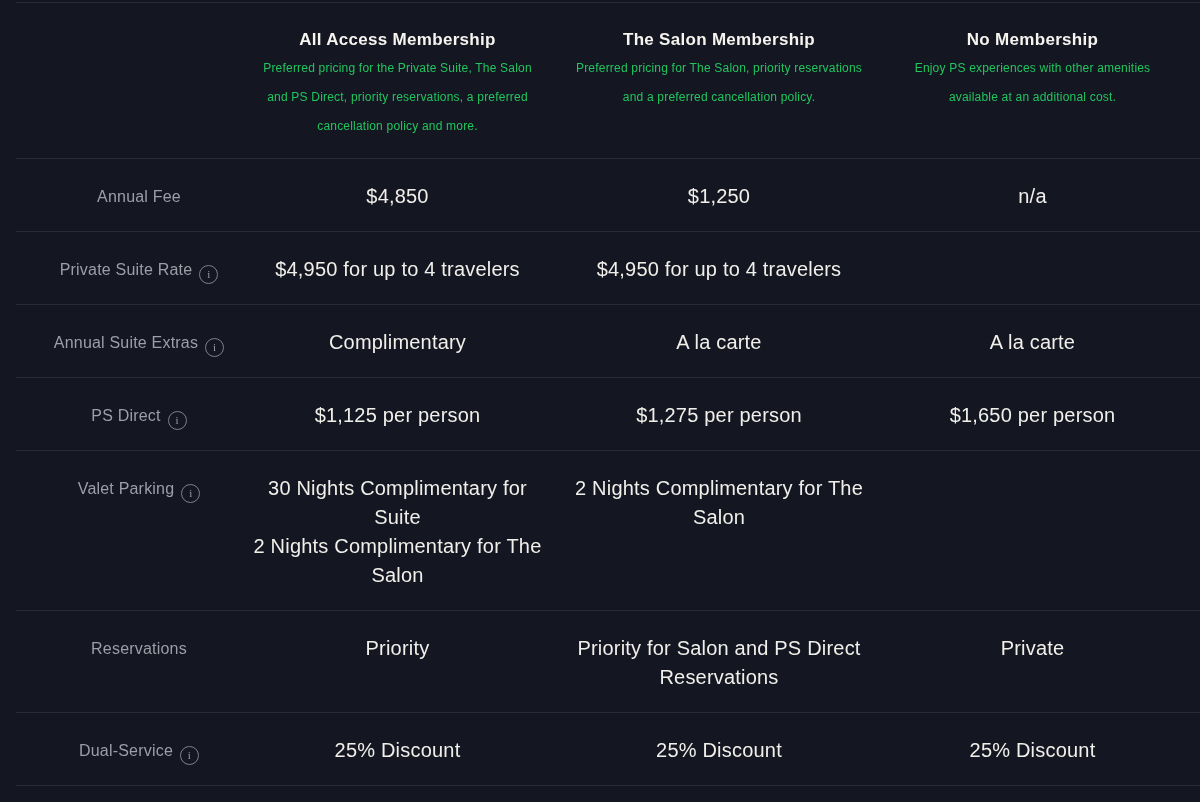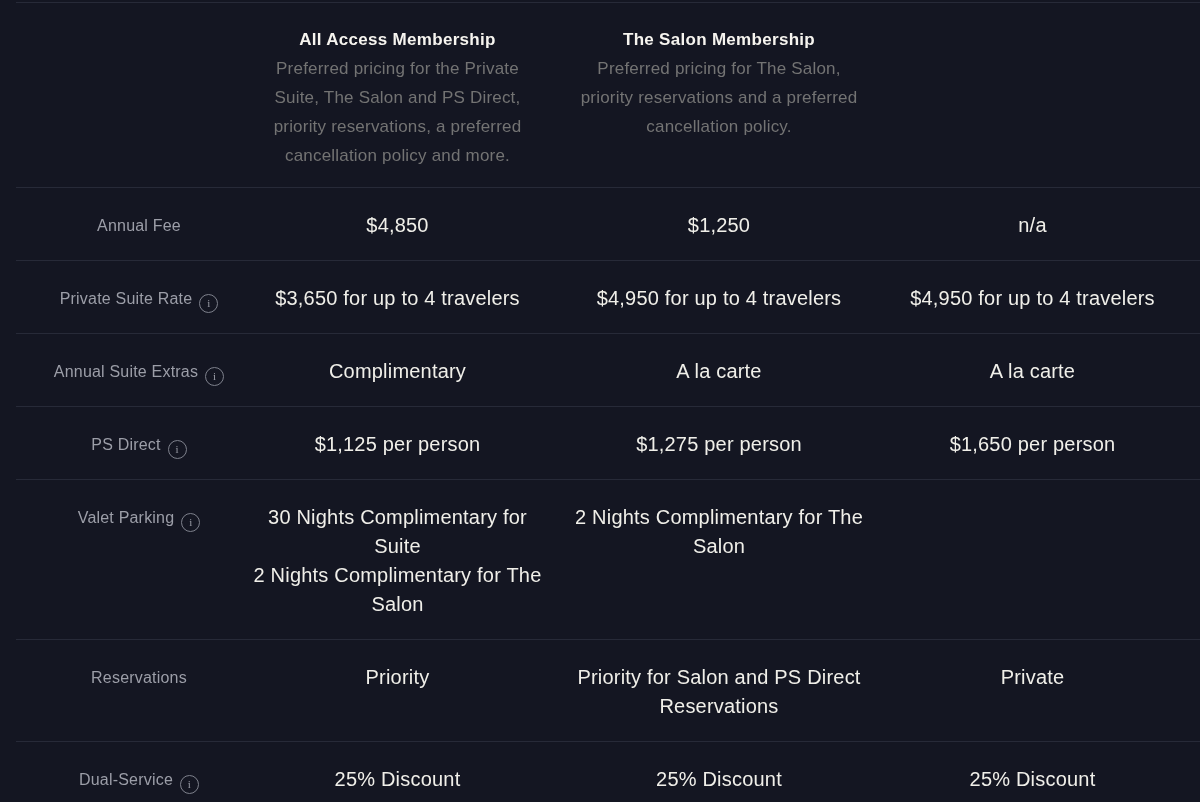--- a/index.html
+++ b/index.html
@@ -29,22 +29,22 @@
     padding: 22px 30px 17px 0;
   }
   .col-title {
     color: #f6f4ef;
     font-size: 17px;
     font-weight: bold;
     line-height: 29px;
     letter-spacing: 0.3px;
   }
   .col-desc {
-    color: #737373;
-    font-size: 17px;
+    color: #22c55e;
+    font-size: 12px;
     line-height: 29px;
     max-width: 295px;
   }
   
   .label-cell {
     padding: 23px 10px 20px 20px;
     color: #9c9ea8;
     font-size: 16px;
     line-height: 29px;
     white-space: nowrap;
@@ -81,20 +81,24 @@
   <div class="grid-row">
     <div class="label-cell"></div>
     <div class="header-cell">
       <div class="col-title">All Access Membership</div>
       <div class="col-desc">Preferred pricing for the Private Suite, The Salon and PS Direct, priority reservations, a preferred cancellation policy and more.</div>
     </div>
     <div class="header-cell">
       <div class="col-title">The Salon Membership</div>
       <div class="col-desc">Preferred pricing for The Salon, priority reservations and a preferred cancellation policy.</div>
     </div>
+    <div class="header-cell">
+      <div class="col-title">No Membership</div>
+      <div class="col-desc">Enjoy PS experiences with other amenities available at an additional cost.</div>
+    </div>
   </div>
 
   <div id="rows">
   <div class="grid-row">
     <div class="label-cell">
       <span>Annual Fee</span>
     </div>
     <div class="value-cell">
           <div class="value-line">$4,850</div>
         </div>
@@ -104,23 +108,20 @@
     <div class="value-cell">
           <div class="value-line">n/a</div>
         </div>
   </div>
 
 
   <div class="grid-row">
     <div class="label-cell">
       <span>Private Suite Rate</span><span class="info-icon">i</span>
     </div>
-    <div class="value-cell">
-          <div class="value-line">$3,650 for up to 4 travelers</div>
-        </div>
     <div class="value-cell">
           <div class="value-line">$4,950 for up to 4 travelers</div>
         </div>
     <div class="value-cell">
           <div class="value-line">$4,950 for up to 4 travelers</div>
         </div>
   </div>
 
   <div class="grid-row">
     <div class="label-cell">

* * * * * * *

Copy the entries exactly. Leave out the images.

--- a/index.html
+++ b/index.html
@@ -29,22 +29,22 @@
     padding: 22px 30px 17px 0;
   }
   .col-title {
     color: #f6f4ef;
     font-size: 17px;
     font-weight: bold;
     line-height: 29px;
     letter-spacing: 0.3px;
   }
   .col-desc {
-    color: #737373;
-    font-size: 17px;
+    color: #22c55e;
+    font-size: 12px;
     line-height: 29px;
     max-width: 295px;
   }
   
   .label-cell {
     padding: 23px 10px 20px 20px;
     color: #9c9ea8;
     font-size: 16px;
     line-height: 29px;
     white-space: nowrap;
@@ -81,20 +81,24 @@
   <div class="grid-row">
     <div class="label-cell"></div>
     <div class="header-cell">
       <div class="col-title">All Access Membership</div>
       <div class="col-desc">Preferred pricing for the Private Suite, The Salon and PS Direct, priority reservations, a preferred cancellation policy and more.</div>
     </div>
     <div class="header-cell">
       <div class="col-title">The Salon Membership</div>
       <div class="col-desc">Preferred pricing for The Salon, priority reservations and a preferred cancellation policy.</div>
     </div>
+    <div class="header-cell">
+      <div class="col-title">No Membership</div>
+      <div class="col-desc">Enjoy PS experiences with other amenities available at an additional cost.</div>
+    </div>
   </div>
 
   <div id="rows">
   <div class="grid-row">
     <div class="label-cell">
       <span>Annual Fee</span>
     </div>
     <div class="value-cell">
           <div class="value-line">$4,850</div>
         </div>
@@ -104,23 +108,20 @@
     <div class="value-cell">
           <div class="value-line">n/a</div>
         </div>
   </div>
 
 
   <div class="grid-row">
     <div class="label-cell">
       <span>Private Suite Rate</span><span class="info-icon">i</span>
     </div>
-    <div class="value-cell">
-          <div class="value-line">$3,650 for up to 4 travelers</div>
-        </div>
     <div class="value-cell">
           <div class="value-line">$4,950 for up to 4 travelers</div>
         </div>
     <div class="value-cell">
           <div class="value-line">$4,950 for up to 4 travelers</div>
         </div>
   </div>
 
   <div class="grid-row">
     <div class="label-cell">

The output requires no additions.